__ACTIVITY__: Pictures stay out; please output the remaining data exactly.

__INPUT__:
* * *

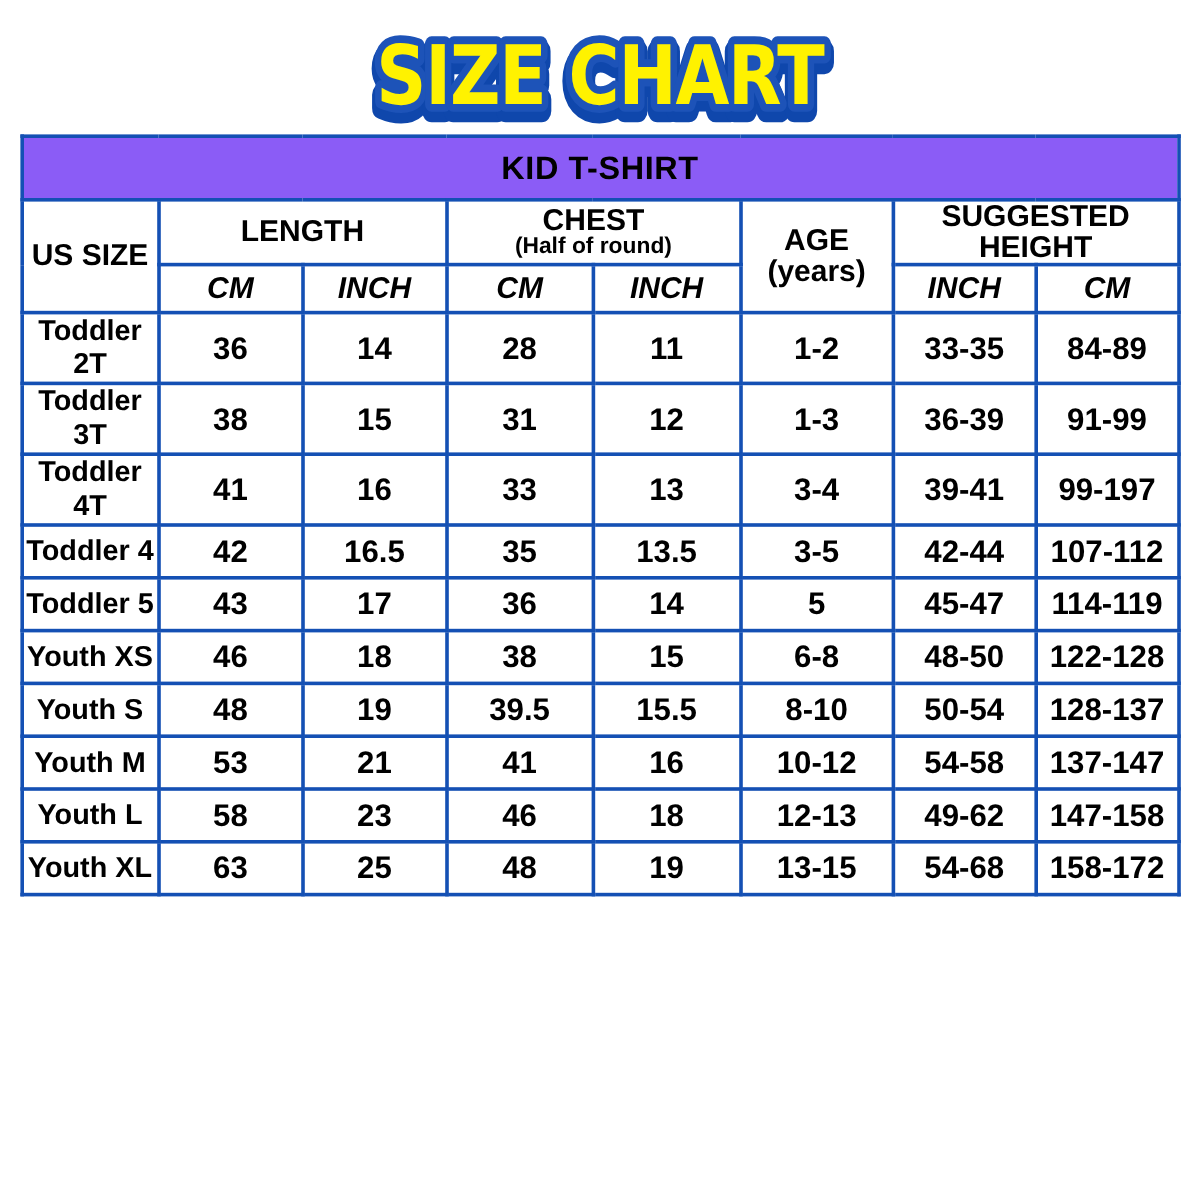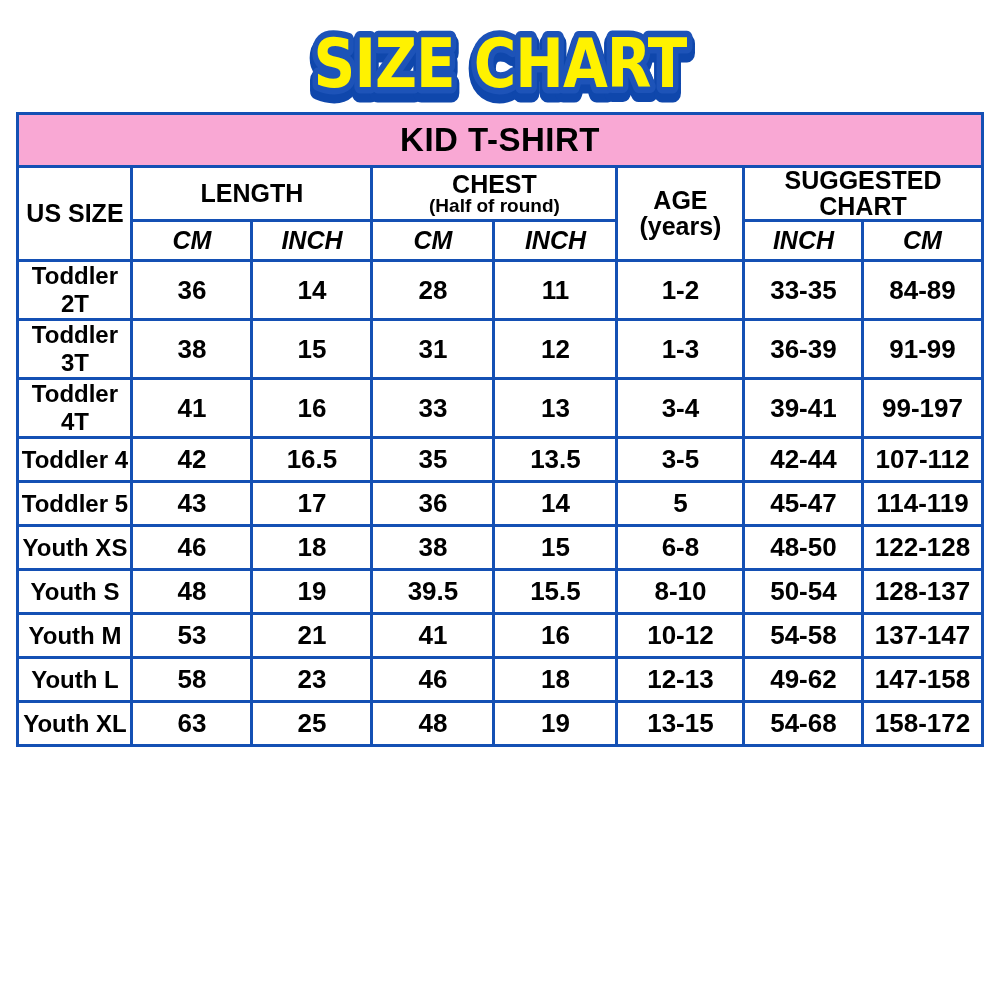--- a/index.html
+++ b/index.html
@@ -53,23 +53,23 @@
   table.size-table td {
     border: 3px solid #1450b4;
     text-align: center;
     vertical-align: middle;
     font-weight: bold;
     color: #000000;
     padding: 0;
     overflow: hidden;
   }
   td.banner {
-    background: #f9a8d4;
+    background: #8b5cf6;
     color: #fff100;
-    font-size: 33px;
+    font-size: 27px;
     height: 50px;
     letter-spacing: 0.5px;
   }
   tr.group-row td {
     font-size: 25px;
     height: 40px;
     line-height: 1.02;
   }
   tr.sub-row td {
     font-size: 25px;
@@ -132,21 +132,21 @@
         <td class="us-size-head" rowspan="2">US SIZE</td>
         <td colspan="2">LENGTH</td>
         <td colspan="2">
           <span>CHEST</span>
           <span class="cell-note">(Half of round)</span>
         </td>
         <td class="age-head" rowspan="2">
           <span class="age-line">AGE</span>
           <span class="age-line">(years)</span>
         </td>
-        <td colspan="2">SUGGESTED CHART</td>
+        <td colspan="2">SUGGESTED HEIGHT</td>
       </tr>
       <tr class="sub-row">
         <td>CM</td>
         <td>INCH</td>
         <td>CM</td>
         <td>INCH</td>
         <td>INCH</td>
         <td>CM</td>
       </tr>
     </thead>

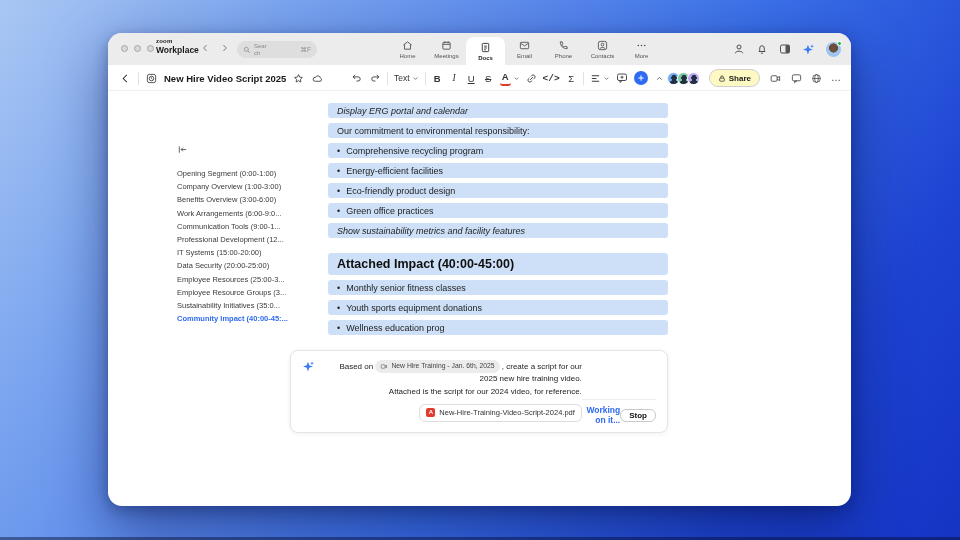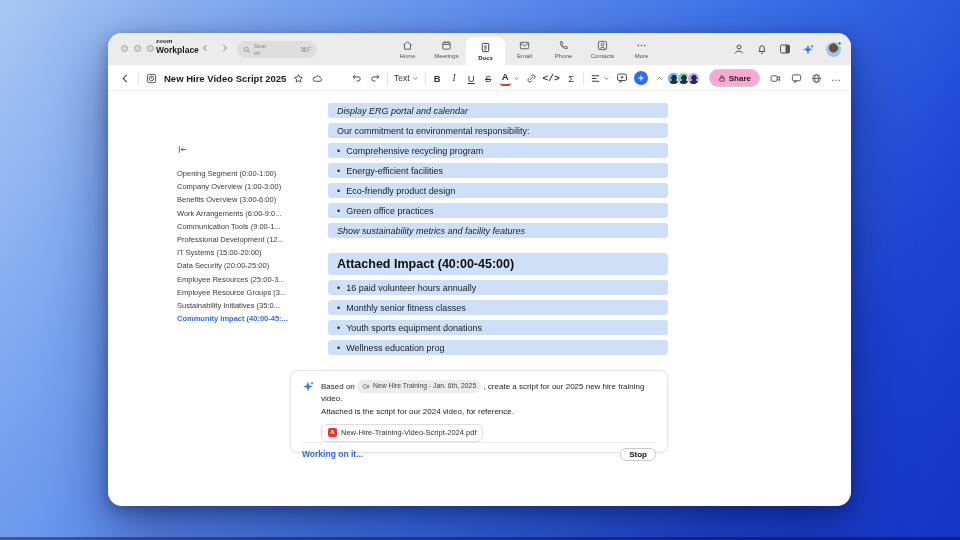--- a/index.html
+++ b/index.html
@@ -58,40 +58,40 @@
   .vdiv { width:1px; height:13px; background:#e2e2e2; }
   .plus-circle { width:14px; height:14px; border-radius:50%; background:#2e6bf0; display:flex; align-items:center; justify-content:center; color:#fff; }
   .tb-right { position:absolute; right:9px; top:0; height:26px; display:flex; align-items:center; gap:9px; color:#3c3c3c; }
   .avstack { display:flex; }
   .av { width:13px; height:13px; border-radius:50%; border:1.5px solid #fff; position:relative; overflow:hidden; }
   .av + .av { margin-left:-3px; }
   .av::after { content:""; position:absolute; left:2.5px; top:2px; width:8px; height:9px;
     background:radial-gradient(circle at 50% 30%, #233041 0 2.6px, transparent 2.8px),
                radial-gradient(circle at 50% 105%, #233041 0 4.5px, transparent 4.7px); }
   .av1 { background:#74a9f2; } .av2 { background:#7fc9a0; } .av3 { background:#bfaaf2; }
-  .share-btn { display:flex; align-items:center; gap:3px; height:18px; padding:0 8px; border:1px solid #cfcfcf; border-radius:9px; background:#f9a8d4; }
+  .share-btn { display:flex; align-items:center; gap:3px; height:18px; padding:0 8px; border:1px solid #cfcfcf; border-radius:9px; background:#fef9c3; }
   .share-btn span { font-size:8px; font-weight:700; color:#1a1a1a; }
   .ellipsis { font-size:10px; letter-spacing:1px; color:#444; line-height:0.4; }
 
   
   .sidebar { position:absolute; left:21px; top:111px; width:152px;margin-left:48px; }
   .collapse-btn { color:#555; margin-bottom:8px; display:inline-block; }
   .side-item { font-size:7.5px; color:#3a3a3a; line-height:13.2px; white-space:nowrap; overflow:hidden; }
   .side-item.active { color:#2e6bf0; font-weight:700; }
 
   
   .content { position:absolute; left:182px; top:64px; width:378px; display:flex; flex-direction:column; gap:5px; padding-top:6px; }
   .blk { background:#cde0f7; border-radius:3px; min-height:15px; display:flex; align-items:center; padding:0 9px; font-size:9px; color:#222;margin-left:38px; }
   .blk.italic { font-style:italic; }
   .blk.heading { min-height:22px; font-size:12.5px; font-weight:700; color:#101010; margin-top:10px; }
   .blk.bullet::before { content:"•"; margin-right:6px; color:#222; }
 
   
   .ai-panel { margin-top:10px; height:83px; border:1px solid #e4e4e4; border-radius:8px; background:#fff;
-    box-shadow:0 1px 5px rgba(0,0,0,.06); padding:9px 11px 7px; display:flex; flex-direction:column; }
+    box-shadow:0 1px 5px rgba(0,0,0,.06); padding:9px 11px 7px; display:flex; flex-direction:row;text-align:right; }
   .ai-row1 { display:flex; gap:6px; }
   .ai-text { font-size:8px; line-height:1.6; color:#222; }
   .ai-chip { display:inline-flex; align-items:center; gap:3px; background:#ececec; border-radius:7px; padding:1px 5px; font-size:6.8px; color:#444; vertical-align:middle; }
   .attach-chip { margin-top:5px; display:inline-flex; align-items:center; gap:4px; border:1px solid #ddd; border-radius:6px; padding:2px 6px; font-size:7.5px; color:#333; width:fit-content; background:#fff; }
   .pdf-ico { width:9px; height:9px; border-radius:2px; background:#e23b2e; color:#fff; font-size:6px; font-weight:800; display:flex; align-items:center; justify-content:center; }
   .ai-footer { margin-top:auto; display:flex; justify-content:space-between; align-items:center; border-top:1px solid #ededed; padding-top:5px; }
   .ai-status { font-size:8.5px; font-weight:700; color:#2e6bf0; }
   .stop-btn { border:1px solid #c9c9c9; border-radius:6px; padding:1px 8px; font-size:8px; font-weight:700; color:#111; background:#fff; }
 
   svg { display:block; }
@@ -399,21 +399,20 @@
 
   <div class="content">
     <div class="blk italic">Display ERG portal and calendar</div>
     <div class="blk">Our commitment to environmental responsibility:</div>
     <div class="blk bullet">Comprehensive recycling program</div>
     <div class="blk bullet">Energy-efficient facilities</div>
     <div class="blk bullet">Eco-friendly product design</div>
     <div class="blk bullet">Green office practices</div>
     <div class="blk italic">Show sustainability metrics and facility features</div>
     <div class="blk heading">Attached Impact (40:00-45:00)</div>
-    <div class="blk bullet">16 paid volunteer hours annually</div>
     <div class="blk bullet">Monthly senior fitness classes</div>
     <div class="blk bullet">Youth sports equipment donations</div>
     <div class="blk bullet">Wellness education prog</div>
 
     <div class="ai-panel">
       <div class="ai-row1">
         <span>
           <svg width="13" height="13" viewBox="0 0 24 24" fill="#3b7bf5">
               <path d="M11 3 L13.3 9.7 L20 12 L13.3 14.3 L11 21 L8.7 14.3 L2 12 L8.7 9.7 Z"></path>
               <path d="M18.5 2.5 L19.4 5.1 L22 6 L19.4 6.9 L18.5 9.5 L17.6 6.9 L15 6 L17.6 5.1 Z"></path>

* * *

__RESULT OF THIS EXERCISE__:
--- a/index.html
+++ b/index.html
@@ -53,23 +53,23 @@
   table.size-table td {
     border: 3px solid #1450b4;
     text-align: center;
     vertical-align: middle;
     font-weight: bold;
     color: #000000;
     padding: 0;
     overflow: hidden;
   }
   td.banner {
-    background: #f9a8d4;
+    background: #8b5cf6;
     color: #fff100;
-    font-size: 33px;
+    font-size: 27px;
     height: 50px;
     letter-spacing: 0.5px;
   }
   tr.group-row td {
     font-size: 25px;
     height: 40px;
     line-height: 1.02;
   }
   tr.sub-row td {
     font-size: 25px;
@@ -132,21 +132,21 @@
         <td class="us-size-head" rowspan="2">US SIZE</td>
         <td colspan="2">LENGTH</td>
         <td colspan="2">
           <span>CHEST</span>
           <span class="cell-note">(Half of round)</span>
         </td>
         <td class="age-head" rowspan="2">
           <span class="age-line">AGE</span>
           <span class="age-line">(years)</span>
         </td>
-        <td colspan="2">SUGGESTED CHART</td>
+        <td colspan="2">SUGGESTED HEIGHT</td>
       </tr>
       <tr class="sub-row">
         <td>CM</td>
         <td>INCH</td>
         <td>CM</td>
         <td>INCH</td>
         <td>INCH</td>
         <td>CM</td>
       </tr>
     </thead>

--- a/index.html
+++ b/index.html
@@ -58,40 +58,40 @@
   .vdiv { width:1px; height:13px; background:#e2e2e2; }
   .plus-circle { width:14px; height:14px; border-radius:50%; background:#2e6bf0; display:flex; align-items:center; justify-content:center; color:#fff; }
   .tb-right { position:absolute; right:9px; top:0; height:26px; display:flex; align-items:center; gap:9px; color:#3c3c3c; }
   .avstack { display:flex; }
   .av { width:13px; height:13px; border-radius:50%; border:1.5px solid #fff; position:relative; overflow:hidden; }
   .av + .av { margin-left:-3px; }
   .av::after { content:""; position:absolute; left:2.5px; top:2px; width:8px; height:9px;
     background:radial-gradient(circle at 50% 30%, #233041 0 2.6px, transparent 2.8px),
                radial-gradient(circle at 50% 105%, #233041 0 4.5px, transparent 4.7px); }
   .av1 { background:#74a9f2; } .av2 { background:#7fc9a0; } .av3 { background:#bfaaf2; }
-  .share-btn { display:flex; align-items:center; gap:3px; height:18px; padding:0 8px; border:1px solid #cfcfcf; border-radius:9px; background:#f9a8d4; }
+  .share-btn { display:flex; align-items:center; gap:3px; height:18px; padding:0 8px; border:1px solid #cfcfcf; border-radius:9px; background:#fef9c3; }
   .share-btn span { font-size:8px; font-weight:700; color:#1a1a1a; }
   .ellipsis { font-size:10px; letter-spacing:1px; color:#444; line-height:0.4; }
 
   
   .sidebar { position:absolute; left:21px; top:111px; width:152px;margin-left:48px; }
   .collapse-btn { color:#555; margin-bottom:8px; display:inline-block; }
   .side-item { font-size:7.5px; color:#3a3a3a; line-height:13.2px; white-space:nowrap; overflow:hidden; }
   .side-item.active { color:#2e6bf0; font-weight:700; }
 
   
   .content { position:absolute; left:182px; top:64px; width:378px; display:flex; flex-direction:column; gap:5px; padding-top:6px; }
   .blk { background:#cde0f7; border-radius:3px; min-height:15px; display:flex; align-items:center; padding:0 9px; font-size:9px; color:#222;margin-left:38px; }
   .blk.italic { font-style:italic; }
   .blk.heading { min-height:22px; font-size:12.5px; font-weight:700; color:#101010; margin-top:10px; }
   .blk.bullet::before { content:"•"; margin-right:6px; color:#222; }
 
   
   .ai-panel { margin-top:10px; height:83px; border:1px solid #e4e4e4; border-radius:8px; background:#fff;
-    box-shadow:0 1px 5px rgba(0,0,0,.06); padding:9px 11px 7px; display:flex; flex-direction:column; }
+    box-shadow:0 1px 5px rgba(0,0,0,.06); padding:9px 11px 7px; display:flex; flex-direction:row;text-align:right; }
   .ai-row1 { display:flex; gap:6px; }
   .ai-text { font-size:8px; line-height:1.6; color:#222; }
   .ai-chip { display:inline-flex; align-items:center; gap:3px; background:#ececec; border-radius:7px; padding:1px 5px; font-size:6.8px; color:#444; vertical-align:middle; }
   .attach-chip { margin-top:5px; display:inline-flex; align-items:center; gap:4px; border:1px solid #ddd; border-radius:6px; padding:2px 6px; font-size:7.5px; color:#333; width:fit-content; background:#fff; }
   .pdf-ico { width:9px; height:9px; border-radius:2px; background:#e23b2e; color:#fff; font-size:6px; font-weight:800; display:flex; align-items:center; justify-content:center; }
   .ai-footer { margin-top:auto; display:flex; justify-content:space-between; align-items:center; border-top:1px solid #ededed; padding-top:5px; }
   .ai-status { font-size:8.5px; font-weight:700; color:#2e6bf0; }
   .stop-btn { border:1px solid #c9c9c9; border-radius:6px; padding:1px 8px; font-size:8px; font-weight:700; color:#111; background:#fff; }
 
   svg { display:block; }
@@ -399,21 +399,20 @@
 
   <div class="content">
     <div class="blk italic">Display ERG portal and calendar</div>
     <div class="blk">Our commitment to environmental responsibility:</div>
     <div class="blk bullet">Comprehensive recycling program</div>
     <div class="blk bullet">Energy-efficient facilities</div>
     <div class="blk bullet">Eco-friendly product design</div>
     <div class="blk bullet">Green office practices</div>
     <div class="blk italic">Show sustainability metrics and facility features</div>
     <div class="blk heading">Attached Impact (40:00-45:00)</div>
-    <div class="blk bullet">16 paid volunteer hours annually</div>
     <div class="blk bullet">Monthly senior fitness classes</div>
     <div class="blk bullet">Youth sports equipment donations</div>
     <div class="blk bullet">Wellness education prog</div>
 
     <div class="ai-panel">
       <div class="ai-row1">
         <span>
           <svg width="13" height="13" viewBox="0 0 24 24" fill="#3b7bf5">
               <path d="M11 3 L13.3 9.7 L20 12 L13.3 14.3 L11 21 L8.7 14.3 L2 12 L8.7 9.7 Z"></path>
               <path d="M18.5 2.5 L19.4 5.1 L22 6 L19.4 6.9 L18.5 9.5 L17.6 6.9 L15 6 L17.6 5.1 Z"></path>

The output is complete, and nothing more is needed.